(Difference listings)

====

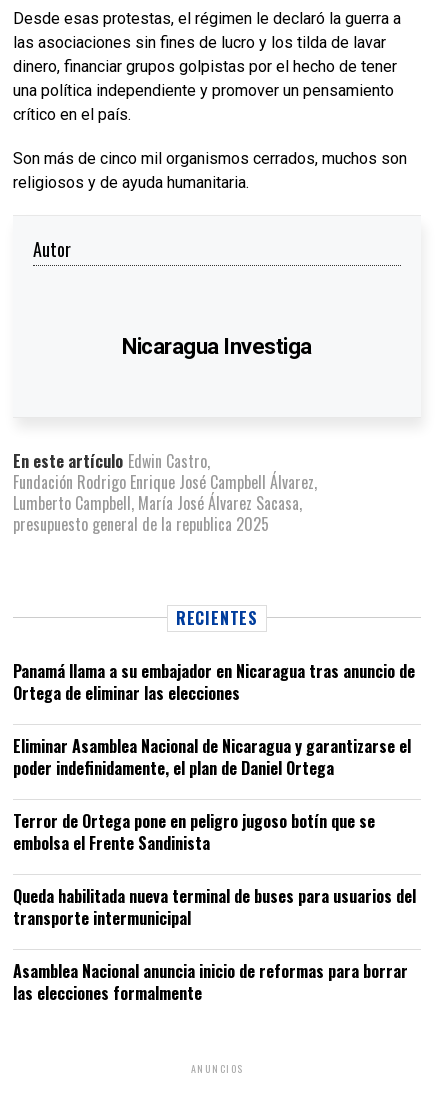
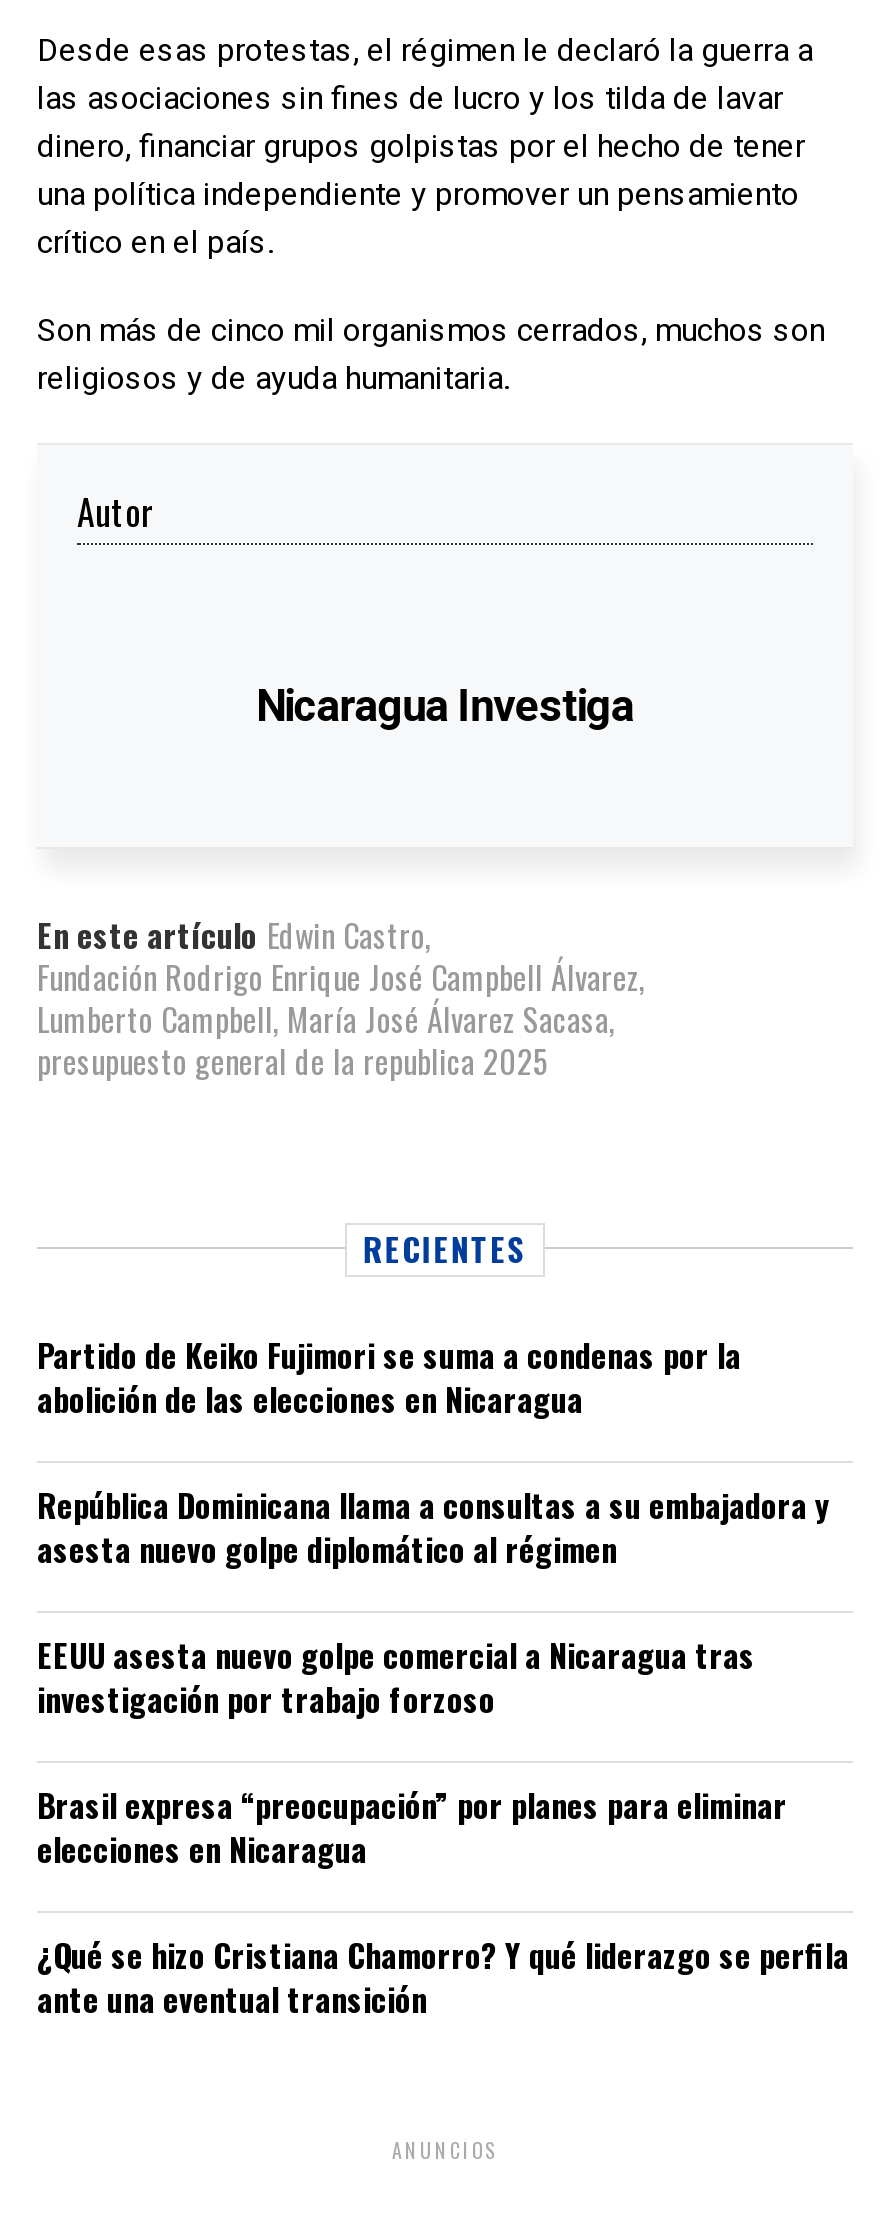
- Panamá llama a su embajador en Nicaragua tras anuncio de
- Ortega de eliminar las elecciones
+ Partido de Keiko Fujimori se suma a condenas por la
+ abolición de las elecciones en Nicaragua

- Eliminar Asamblea Nacional de Nicaragua y garantizarse el
- poder indefinidamente, el plan de Daniel Ortega
+ República Dominicana llama a consultas a su embajadora y
+ asesta nuevo golpe diplomático al régimen

- Terror de Ortega pone en peligro jugoso botín que se
- embolsa el Frente Sandinista
+ EEUU asesta nuevo golpe comercial a Nicaragua tras
+ investigación por trabajo forzoso

- Queda habilitada nueva terminal de buses para usuarios del
- transporte intermunicipal
+ Brasil expresa “preocupación” por planes para eliminar
+ elecciones en Nicaragua

- Asamblea Nacional anuncia inicio de reformas para borrar
- las elecciones formalmente
+ ¿Qué se hizo Cristiana Chamorro? Y qué liderazgo se perfila
+ ante una eventual transición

====

Task description> Find the word "tras" in the entries above. Copy every line that has it.

Solution to this task>
- Panamá llama a su embajador en Nicaragua tras anuncio de
+ EEUU asesta nuevo golpe comercial a Nicaragua tras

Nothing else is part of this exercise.